Maybe we need some fresh wind in the social media sails before we all drown in twitters and lose track of our Ning IDs and OpenIDs and who knows what. And maybe Metaplace can become a new metaMeme in its own right - embedded everywhere, on every site, kind of your metaverse friend along for the journey through the Web.
I’m not sure. I think it’s more likely that the semantic Web will be our traveling companion and that the rest, for now, is games. Which isn’t to say that Metaplace can’t be used for other things - but really, it’s more obvious applications will be chat and games.
Which leads to the question - what’s next?
Sources of Culture
I’m repeating myself - the premise that it’s culture that gives something longevity. Interaction, technology, access, economics - these things are costs of entry these days and control knobs that you can twist and turn and tweak with expected and unexpected consequences. It’s culture that rules.
And culture means allowing people to perform their narratives and giving them the chance to shape archetypes with which those narratives are performed. Culture is expressed within a sociality - and whether that’s the culture of a profession or a country, it needs a stage on which it can be performed (and yeah, magic circle debunk to follow). So…are the little micro worlds games and diversions, or can they also become part of, or create their own, cultures?
Are they part of a wider gaming culture?
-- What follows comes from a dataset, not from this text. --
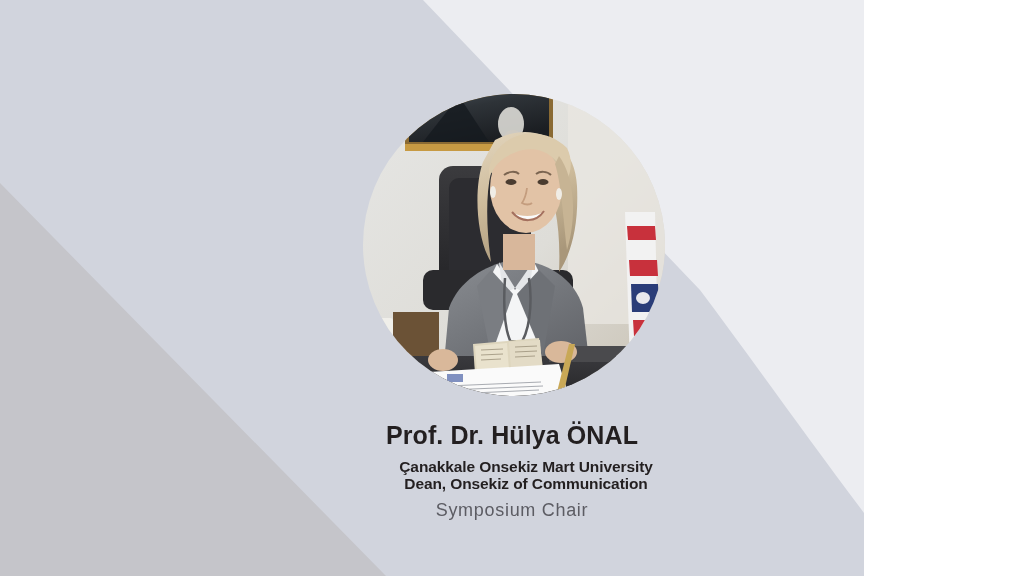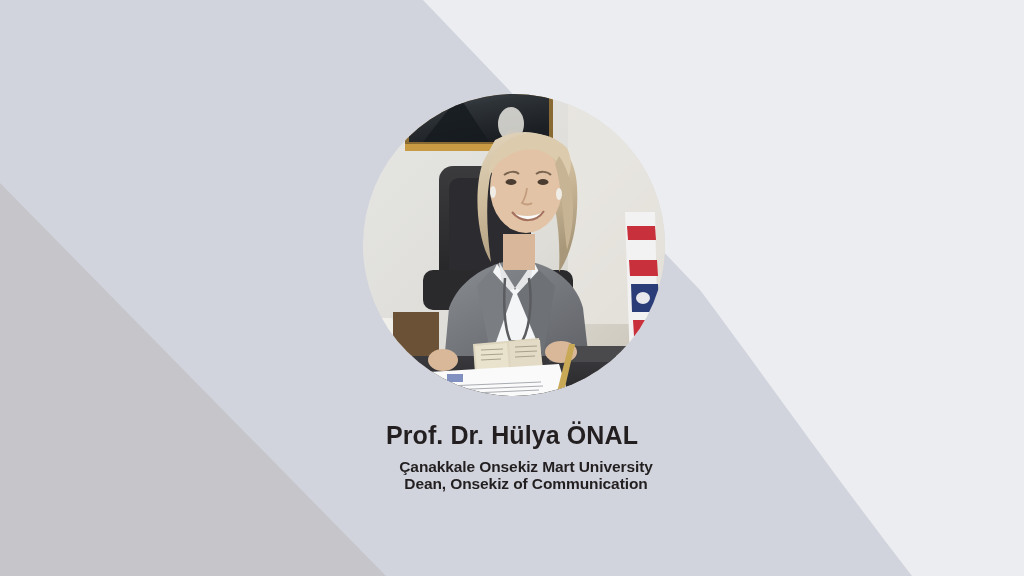"Prof. Dr. Hülya ÖNAL" #slide { width: 1024px -> 864px }
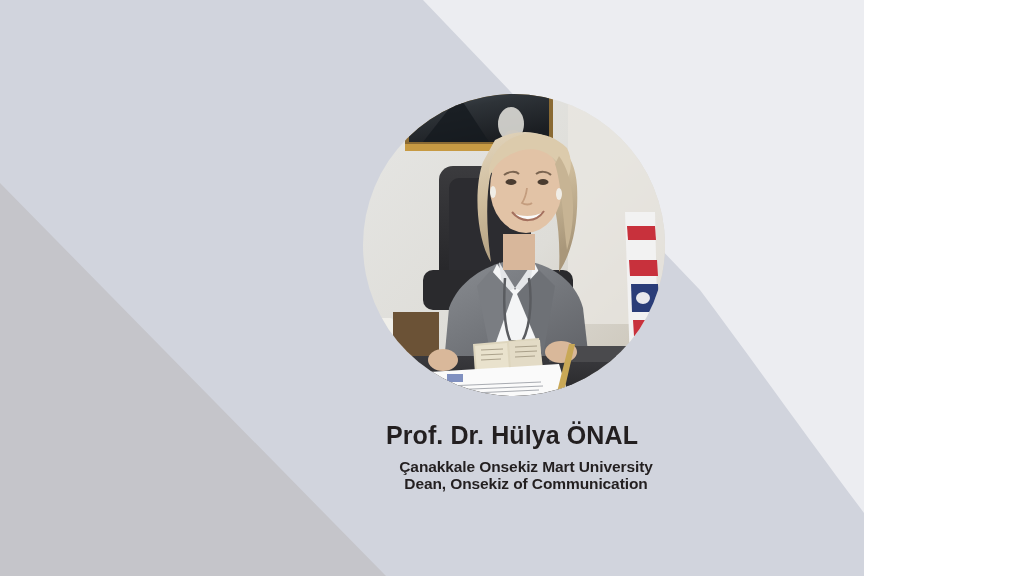"Symposium Chair" div { html: none -> <div>Symposium Chair</div> }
Social networking culture? Creative culture? Metaplace will probably establish a strong brand - a culture of developers who are supported, encouraged, prodded and cheered by the Cuppycakes and Raph’s down at MPHQ. So, don’t get me wrong - I applaud what Raph is doing and it doesn’t need a cultural resonance, or to create its own, to be relevant and needed.
But the great producers of culture, regardless of how we all might imagine this rolls out, are still with us. And sure, it’s hard to launch a competitor to WoW. But that’s because practically everything that has come in it’s wake is - well, it’s all the SAME. Different mechanics, character classes…in this one I’m a pirate, in this I’m a Hobbit, and over here I’m a character in D&D. But there’s a blandness, a sameness…it’s all so predictable.
And sure, some kid in his basement is bound to build the next Tetris on the back of Metaplace. But don’t discount the cultural industries. Steven Spielberg is making his first foray into games. And Hollywood is sniffing around on the heels of the success of cross-media shows like BG or Heroes, and there are some people who understand emotion, and pulling your heartstrings, and telling a story, and making you feel like you’re THERE.
Spielberg’s Foray:
So this latest “given truth” that the age of the big MMO is over just isn’t true. We may not like Hollywood and they might not get their content to us the right way and they might be operating out of New York or Singapore these days - just don’t discount that the cultural industries are creeping every so slowly into the “game culture” of yesterday, and they might have one or two ideas up their sleeves once they wrap their heads around what it all means.